Feodal rejim kuruluşunda önemli rol oynayan bir başka olay, Akdeniz’in gevşeyen kölelik bağı, doğu ve batı kıyılarının İslâm egemenliği altına girmiş olması. Böylece Doğu ile Batı arasındaki kültür ve ticaret ilişkilerinde en önemli rolü oynamış olan Akdeniz yolu, bir kısım Avrupa ülkelerine kapanmış ve bu ülkeler Doğu ve giderek dünya ticaretinin dışına atılmışlardır. Dünya ticaretiyle ilişkisi kesilip kendi içine kapanmaya ve bu yeni duruma göre yeniden örgütlenmek ve derlenip toparlanmak zorunda kalan Avrupa’da, ekonomi bakımından en fazla kayda değer olay, malikâneler sisteminin genişlemesi ile “para ekonomisi”nin yerine “ayni” diyebileceğimiz bir ekonominin geçmesi ve tam anlamıyla tarımsal bir uygarlığın egemen olmasıdır.
FEODALİTENİN ANLAMI
Feodalite bir piramide benzetilebilir. Burada, Roma hukukunda olduğu gibi, toprağa serbestçe tasarruf edebilmek söz konusu değildir.

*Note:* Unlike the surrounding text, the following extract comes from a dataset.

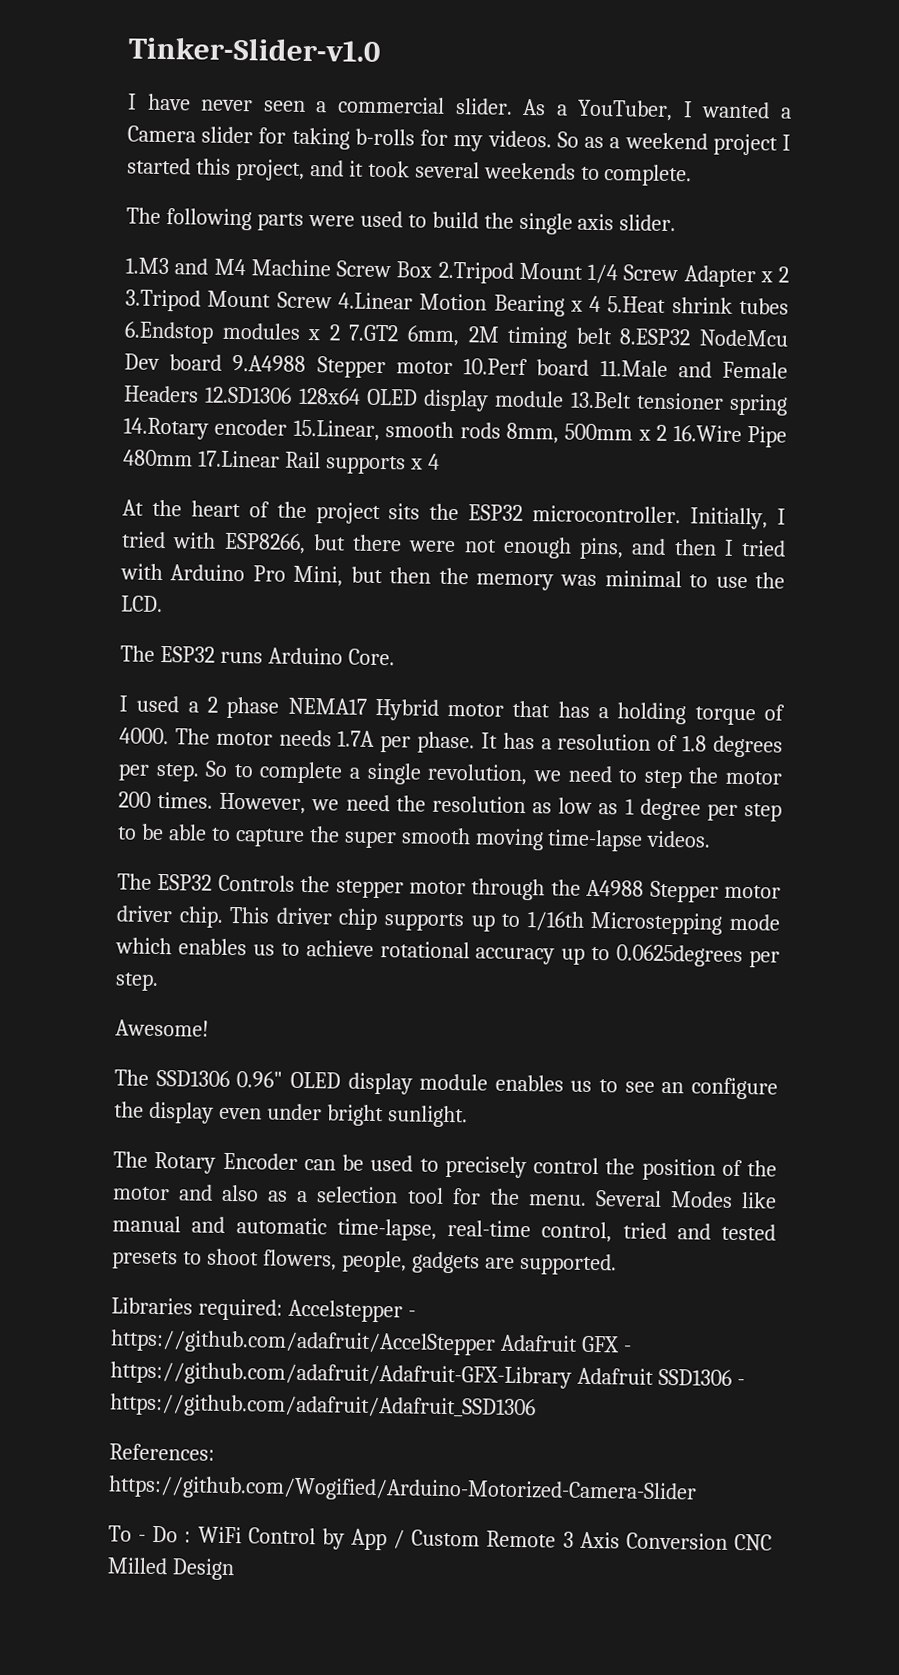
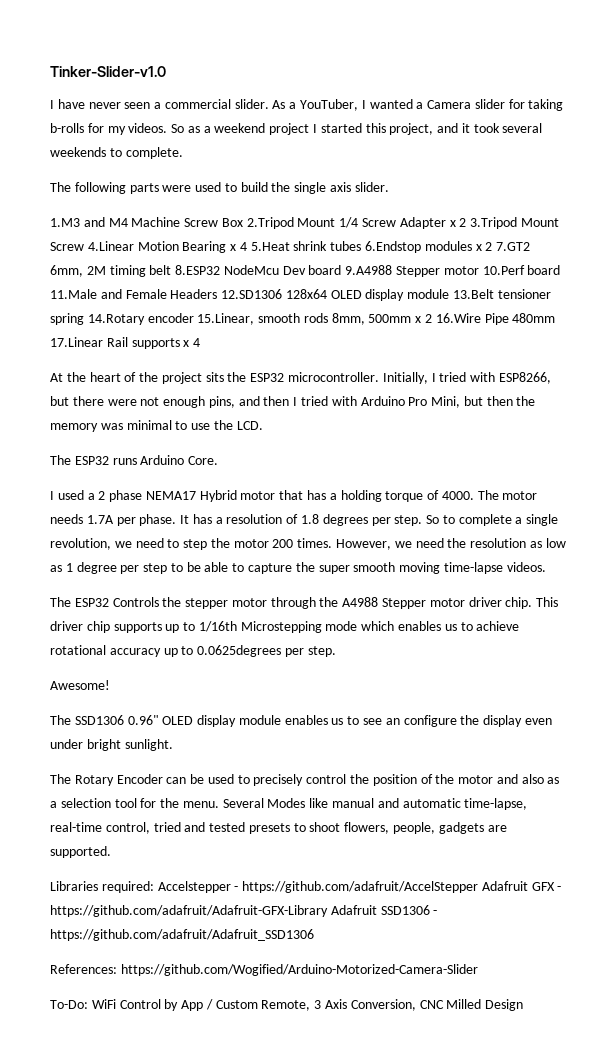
[108,1525,192,1543] To - Do : -> [50,1000,88,1009] To-Do:
[486,1530,557,1548] Remote -> [261,1000,311,1011] Remote,
[625,1532,728,1550] Conversion -> [350,999,416,1011] Conversion,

Senyörsüz toprak bir istisnadır.
Topraklar, fief sözleşmesi ile “hiyerarşik”bir düzene bağlanmıştır.
Fief sözleşmesi, iki yanlı bir sözleşme. Yanlardan biri senyördür. Senyör, tabi ya da vassal denilen bir ikinci kişi yararına, belirli bir toprak parçası üzerinde, adaleti dağıtma gibi bir görevi –sürekli bir hak olarak-tanır. Buna karşılık, vassal da, senyörün kendisinden beklediği hizmetleri yerine getirmek zorundadır. Ayrıca vassal da toprağı kısmen başkalarına verebilir ve bu hiyerarşi içinde, sonuncu vassalın ilk senyörle hiçbir ilişkisi yoktur.

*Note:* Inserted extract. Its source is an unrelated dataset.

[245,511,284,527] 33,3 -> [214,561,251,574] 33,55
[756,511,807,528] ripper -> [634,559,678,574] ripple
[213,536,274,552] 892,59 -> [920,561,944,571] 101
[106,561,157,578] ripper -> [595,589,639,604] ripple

Vassal durumunda olan senyörlerin çeşitli yükümlülükleri vardır: Askeri alanda yapacağı yardımla, çeşitli maddi yardımların yanı sıra vassal, senyöre “danışmanlık”yapmakla görevlidir. Senyör,vassalların düşünce ve dileklerini öğrenmeyi yararlı bulmaktadır. Vassalların düşüncelerini, çeşitli konulardaki görüşlerini senyöre bildirmeleri de bir görev ayrıca. Vassalların, bu amaçla bir araya geldikleri topluluğa “curia” ya da “concilium” adı verilmektedir.
Batı’da feodal düzene verilebilecek en güzel örnek, o zaman ki Fransa’dır.

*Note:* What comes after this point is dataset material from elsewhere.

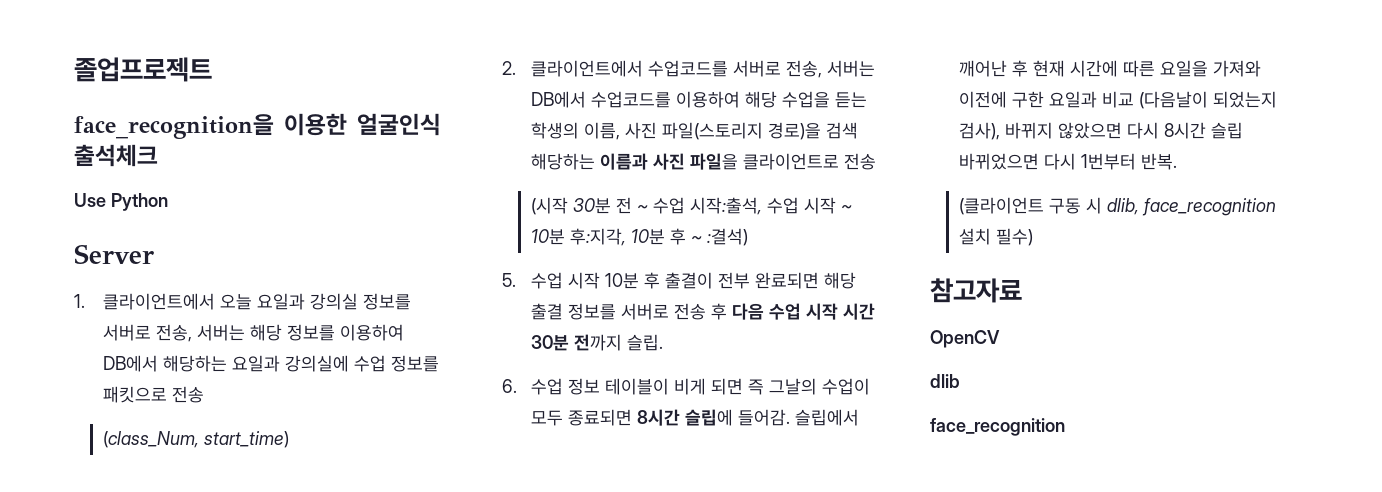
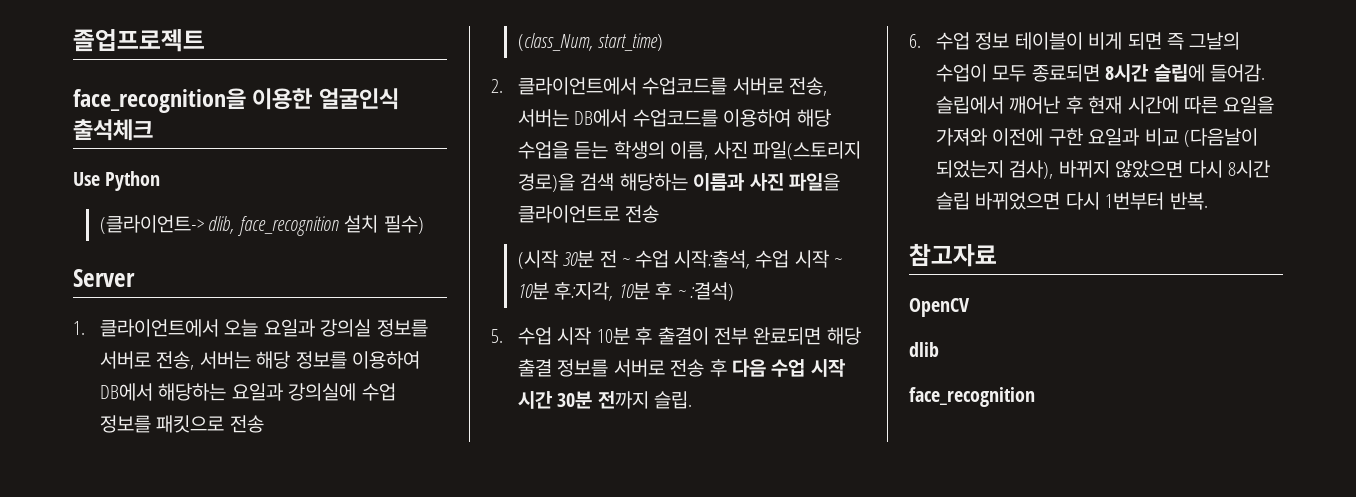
(168, 202) none -> [99,215,424,236] // (클라이언트-> dlib, face_recognition 설치 필수)
[958,197,1276,216] [958,228,1033,246] // (클라이언트 구동 시 dlib, face_recognition 설치 필수) -> (1208, 201) none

Fransa Kralı, “Fransa dukalığı” adıyla bilinen toprakların senyörüdür. Bu bakımdan da öbür fief sahipleriyle hiçbir ilişiği yoktur. Sadece, kendi vassallarıyla doğrudan doğruya kişisel ilişkiler kurmuştur. Öte yandan, Capet sülalesinin kralları aynı zamanda bütün Fransa’nın da kralı idiler. Bu durumda kral Fransa’daki öbür bütün senyörlerin lideri idi. Kral, en yüksek senyördü; feodal hiyerarşinin en yüksek katında bulunuyordu. Başka bir deyimle, kral, senyörlerin senyörü durumundadır. Bu bakımdan bütün öteki senyörler –ki kralın vassalı oluyorlardı- ona bağımlı durumdadırlar. Ancak, yukarıda da değindiğimiz ilke gereğince, kendi vassalı olan senyörlerin toprağında yaşayan halkın yaşamına kralın müdahale hakkı yoktur . kralın doğrudan yönetimi, yalnızca kendi dukalığıyla sınırlıdır.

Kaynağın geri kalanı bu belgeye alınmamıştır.